Казенные восторги раиса-назмие вдруг стихают.
– Не-ет. Иран не Россия… У нас народ любит духовенство, – неожиданно говорит он.
– Люби-и-т? – удивленно переспрашивает офицер. И другие собеседники, видимо, тоже очень удивлены этим внезапным выводом нашего хозяина.
– Нет! Ни народ, ни интеллигенция не любят мулл, – решительно говорит муж нашей хорошенькой спутницы.
– Купечество тоже, – присоединяется тощий юноша из Тегерана.
– А армия и подавно! – снова говорит офицер.
Раис-назмие вдруг соглашается со всеми.
– Это верно! Если бы этих педер-секов[12] уважал народ, разве ходило бы тогда о них столько смешных историй и анекдотов… Хотите, пока не принесли ужин, я расскажу вам один из них? – спрашивает он.
Все иранцы – любители хороших сказок и повествований, и, надо отдать им справедливость, они умеют слушать рассказчика не перебивая. Перебить рассказывающего что-либо человека считается большим невежеством.
Сам поэт Саади говорит:
«Никто не признается в своем невежестве, кроме того, кто, слушая другого, перебивает его и сам начинает речь. Если мудрецу среди невоспитанных людей не удается сказать слова, не удивляйся, звук лютни не слышен среди грохота барабанов, а аромат амбры пропадает от вони чеснока».
У арабов, соседей иранцев, есть поговорка, похожая на слова Саади: «Соловей умолкает, когда начинают орать ослы».
Слушатели придвигаются ближе к хозяину, сидящему на ковре.

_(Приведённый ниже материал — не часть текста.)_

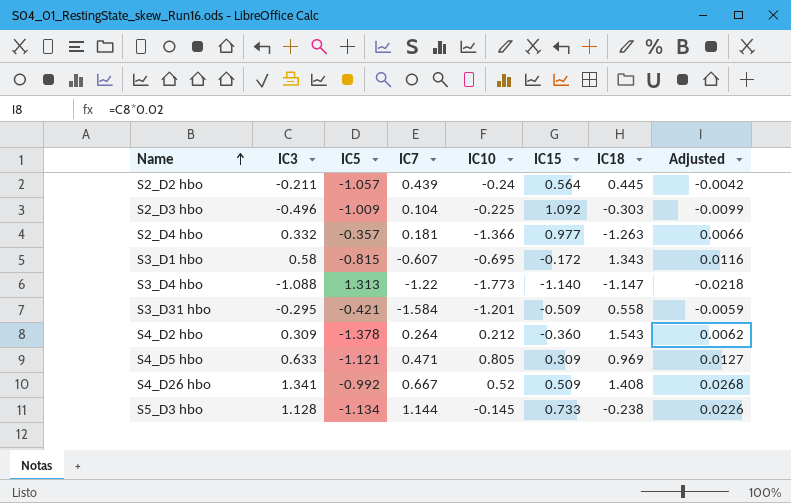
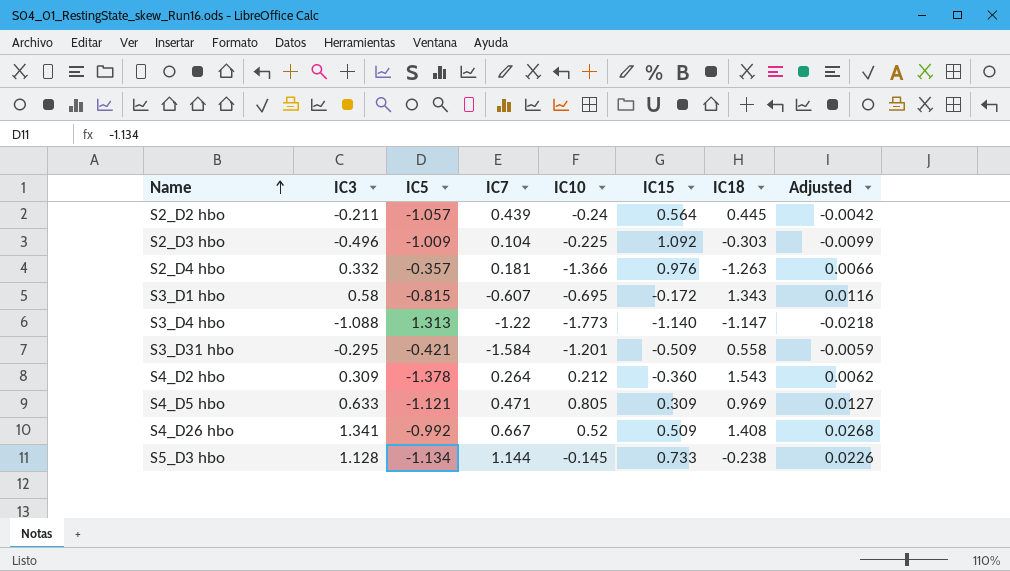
S2_D4 hbo | IC15: 0.977 -> 0.976

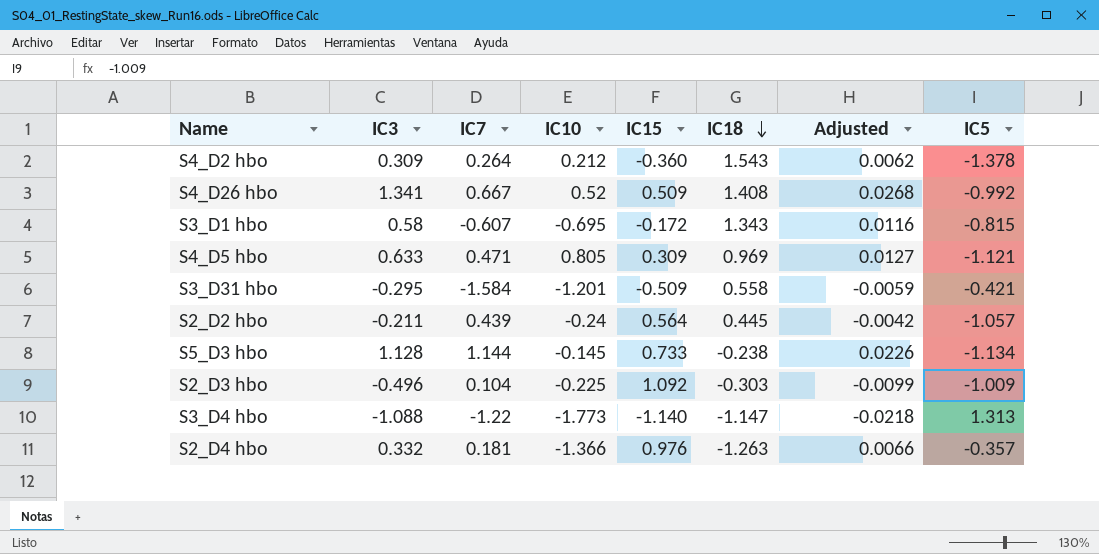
row order: Name ascending -> IC18 descending
column IC5 | position: 3 -> 8

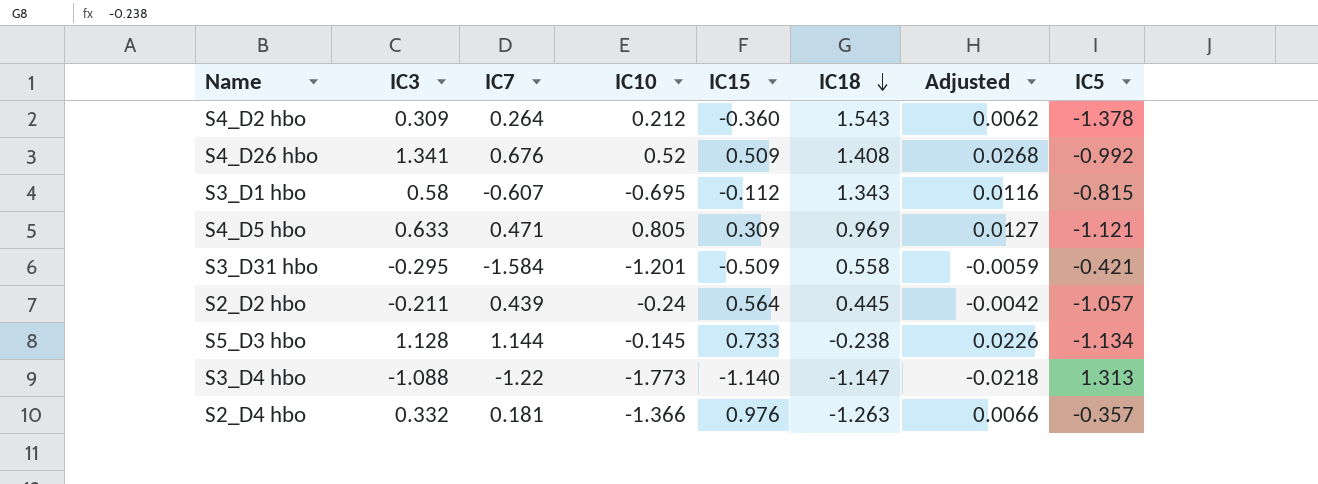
row S2_D3 hbo: -0.496 | 0.104 | -0.225 | 1.092 | -0.303 | -0.0099 | -1.009 -> none
S4_D26 hbo | IC7: 0.667 -> 0.676
S3_D1 hbo | IC15: -0.172 -> -0.112

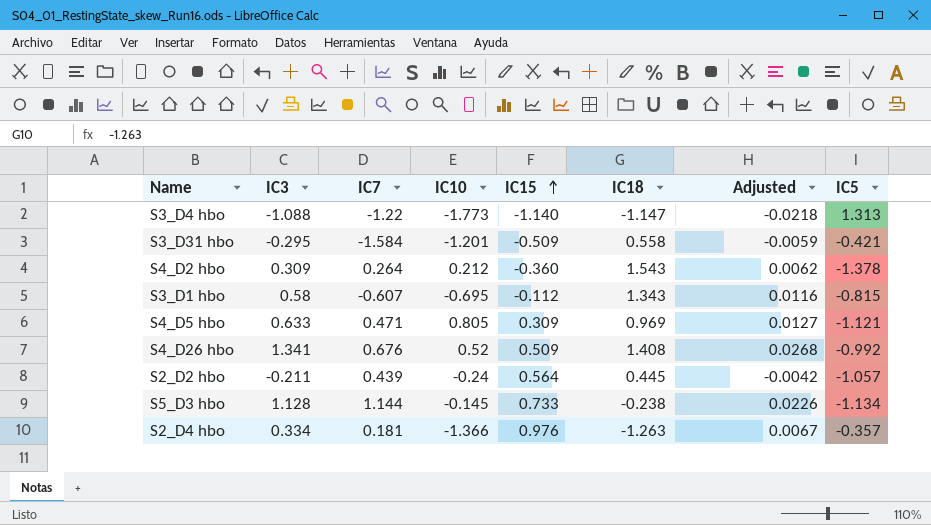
row order: IC18 descending -> IC15 ascending
S2_D4 hbo | IC3: 0.332 -> 0.334
S2_D4 hbo | Adjusted: 0.0066 -> 0.0067

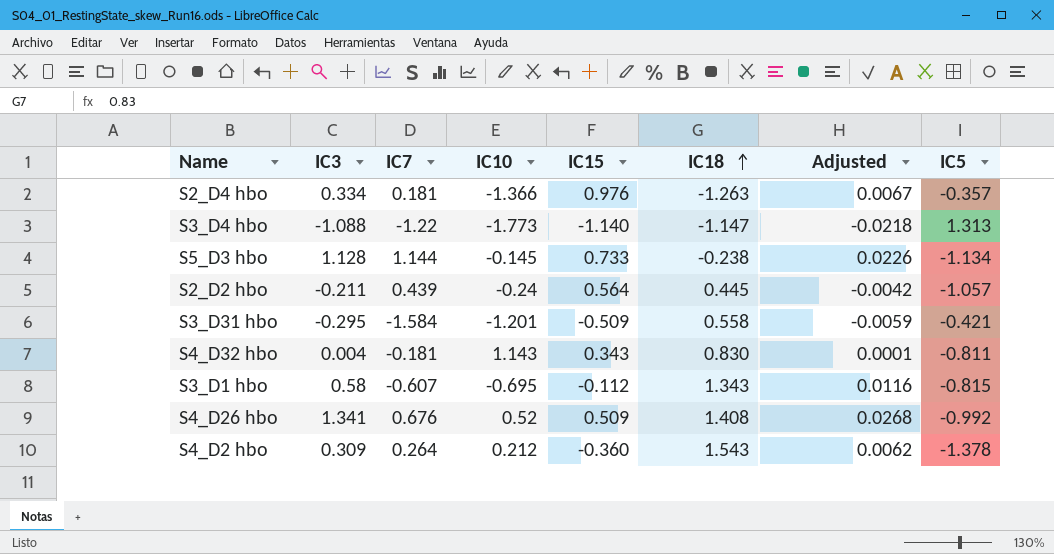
row order: IC15 ascending -> IC18 ascending
row S4_D5 hbo: 0.633 | 0.471 | 0.805 | 0.309 | 0.969 | 0.0127 | -1.121 -> none
row S4_D32 hbo: none -> 0.004 | -0.181 | 1.143 | 0.343 | 0.830 | 0.0001 | -0.811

Раис-назмие нараспев, как делают на Востоке все опытные рассказчики, начинает. Он рассказывает довольно скабрезную историю о том, как молодая девушка ловко обманула муллу, имама и шейха, домогавшихся ее любви. Она свела их всех в темную баню, где они тщетно ожидали ее целую ночь, под утро устроили драку, предполагая друг в друге соперника, помешавшего девушке прийти в баню.
Повествование это, довольно глупое и сальное, вызывает дружный смех слушателей и более чем рискованные реплики, покрываемые дружным смехом.
Потом ужинаем, едим плов. Женщин за ужином нет, как нет и жены спутника-иранца. Она ужинает на женской половине дома раис-назмие, вместе с его женою, матерью и детьми.
Один из собеседников, смеясь, указывает хозяину на такой разрыв между его восхвалением новых порядков и сохранением традиций и порядков эндеруна старого Ирана.
– Что делать? Здесь не Тегеран, здесь провинция. Надо считаться с этим. Реформы медленно доходят до нас. Да к тому же, хотя моя жена и не носит чадры, но все же она необразованная женщина, ей будет неловко со столичными и иностранными людьми.
– Врет!.. – шепчет мне офицер. – Просто держит ее от чужих глаз подальше… У нас много еще таких домов в Иране.
В пять утра нас будят. Машина готова к отлету. Офицер стоит у крыла, рассеянно слушая пригнувшегося к нему раис-назмие.
Спутница-иранка уже сидит в машине, держа в руке тряпичную, раскрашенную куклу, изображающую сказочное чудовище Люлю-Хорхори. Этот амулет дала ей жена свободомыслящего начальника полиции. Амулет должен предохранить самолет от дальнейших аварий и катастроф. Ее спутники тихо беседуют между собой, поочередно жестикулируя. Чахлый тегеранский юнец грызет огромный гранат, сонно поглядывая по сторонам.